Many of Tajiki citizens have migrated abroad and remittances build almost half of the country's GDP. HRW report observes that "Resettled individuals who would otherwise earn income from employment abroad are faced with the dilemma of leaving their families in an unfinished home to earn money for construction or staying while spending their savings."[2] On June 17, 2014, the World Bank published the final draft of its Rogun Dam studies for consultation, as well as its own draft paper, “Key Issues for Consideration on the Proposed Rogun Hydropower Project.” The World Bank acknowledged that the required resettlements would have a major impact on building the Rogun Dam, that the project would result in economic, as well as physical, displacement, and that restoring livelihoods during and after resettlement would be a critical element of the resettlement process. However, while the draft Environmental and Social Impact Assessment importantly considers international environmental treaties and international water laws, it does not consider relevant international human rights instruments regarding resettlement.

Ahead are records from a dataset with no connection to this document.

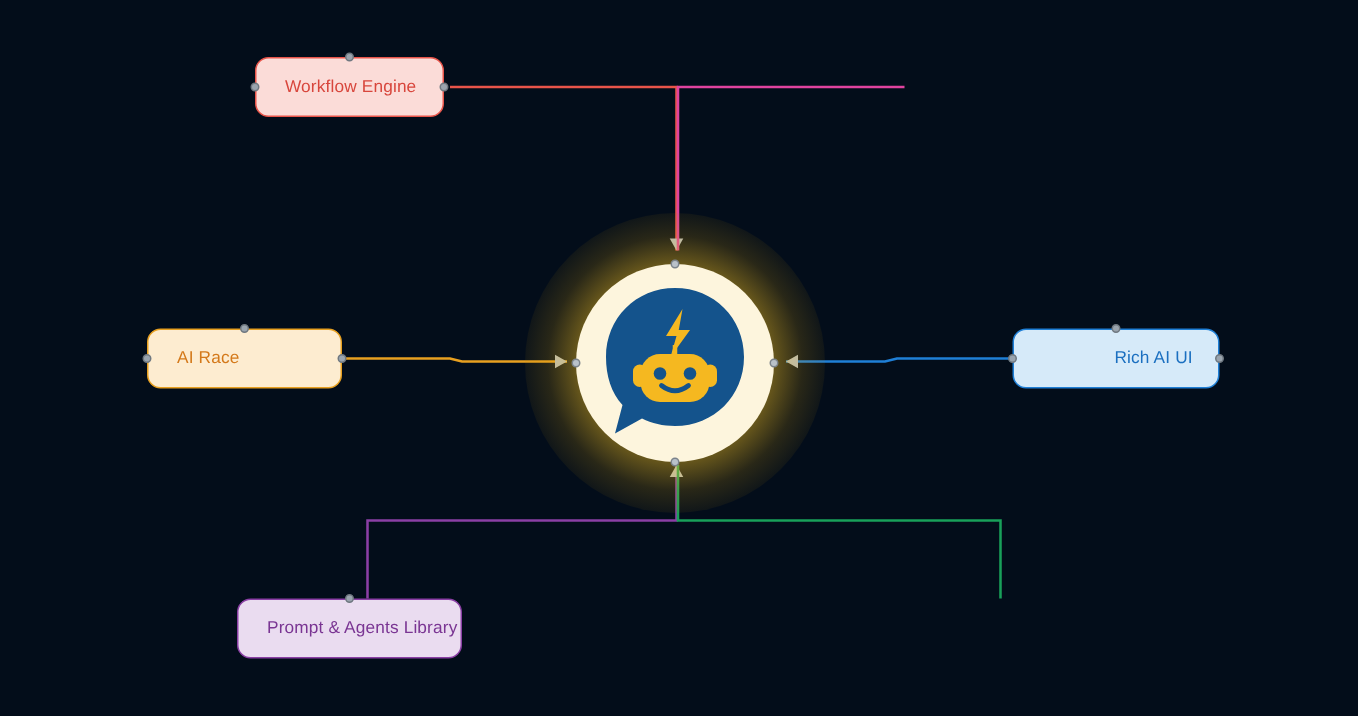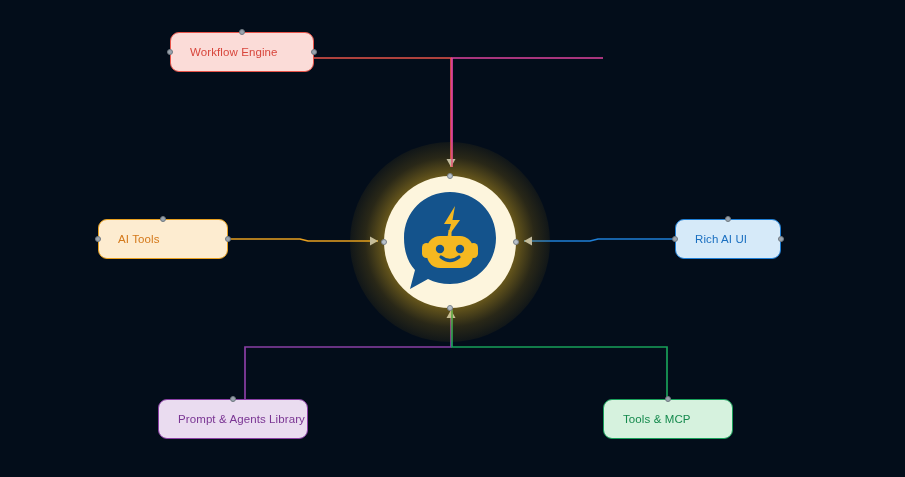--- a/index.html
+++ b/index.html
@@ -159,45 +159,41 @@
       <circle cx="60" cy="59" r="4.2" fill="#14538c"></circle>
 
       <path d="M 41,67 Q 50,74 59,67" fill="none" stroke="#14538c" stroke-width="3.2" stroke-linecap="round"></path>
     </svg>
     <div class="hub-handle" style="top:-3px;left:63px;"></div>
     <div class="hub-handle" style="bottom:-3px;left:63px;"></div>
     <div class="hub-handle" style="left:-3px;top:63px;"></div>
     <div class="hub-handle" style="right:-3px;top:63px;"></div>
   </div>
 
-  <div class="node" style="left:170px; top:32px; width:144px; height:40px; background:#fbdcd8; border-color:#e8544a;">
+  <div class="node" style="left:170px; top:38px; width:126px; height:40px; background:#fbdcd8; border-color:#e8544a;">
     <span class="node-label" style="color:#d8463c;">Workflow Engine</span>
     <span class="handle top"></span>
     <span class="handle left"></span>
     <span class="handle right"></span>
   </div>
 
 
   <div class="node" style="left:98px; top:219px; width:130px; height:40px; background:#fdecd0; border-color:#e8a020;">
-    <span class="node-label" style="color:#d4791a;">AI Tools</span>
+    <span class="node-label" style="color:#d4791a;">AI Race</span>
     <span class="handle top"></span>
     <span class="handle left"></span>
     <span class="handle right"></span>
   </div>
 
-  <div class="node" style="left:675px; top:219px; width:106px; height:40px; background:#d6eaf9; border-color:#1f7fd6;">
+  <div class="node" style="left:675px; top:219px; width:138px; height:40px; background:#d6eaf9; border-color:#1f7fd6;padding-left:48px;">
     <span class="node-label" style="color:#1a6fc0;">Rich AI UI</span>
     <span class="handle top"></span>
     <span class="handle left"></span>
     <span class="handle right"></span>
   </div>
 
   <div class="node" style="left:158px; top:399px; width:150px; height:40px; background:#eadcf0; border-color:#8b3fa5;">
     <span class="node-label" style="color:#7a3593;">Prompt &amp; Agents Library</span>
     <span class="handle top"></span>
   </div>
 
-  <div class="node" style="left:603px; top:399px; width:130px; height:40px; background:#d6f2de; border-color:#19a05a;">
-    <span class="node-label" style="color:#158a4d;">Tools &amp; MCP</span>
-    <span class="handle top"></span>
-  </div>
 
 </div>
 
 </body></html>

As these studies are finalized, the World Bank, its consultants, and its economic and social panel of experts should be guided by international human rights standards.
At the same time, last summer Italy-based infrastructure company Salini Impregilo won the contract to complete the dam at a cost of $3.9bn.
Some electricity could flow from 2018, but it will take another seven and a half years for the dam to reach its full height, the contractors say.
Pakistan and Afghanistan have already offered to buy part of the energy produced by Rogun and other nearby countries will likely do the same. Proof of this is the fact that a few weeks ago a parallel project was launched to modernize the power grid linking Tajikistan to Pakistan, an additional way of taking Rogun’s electricity outside the country.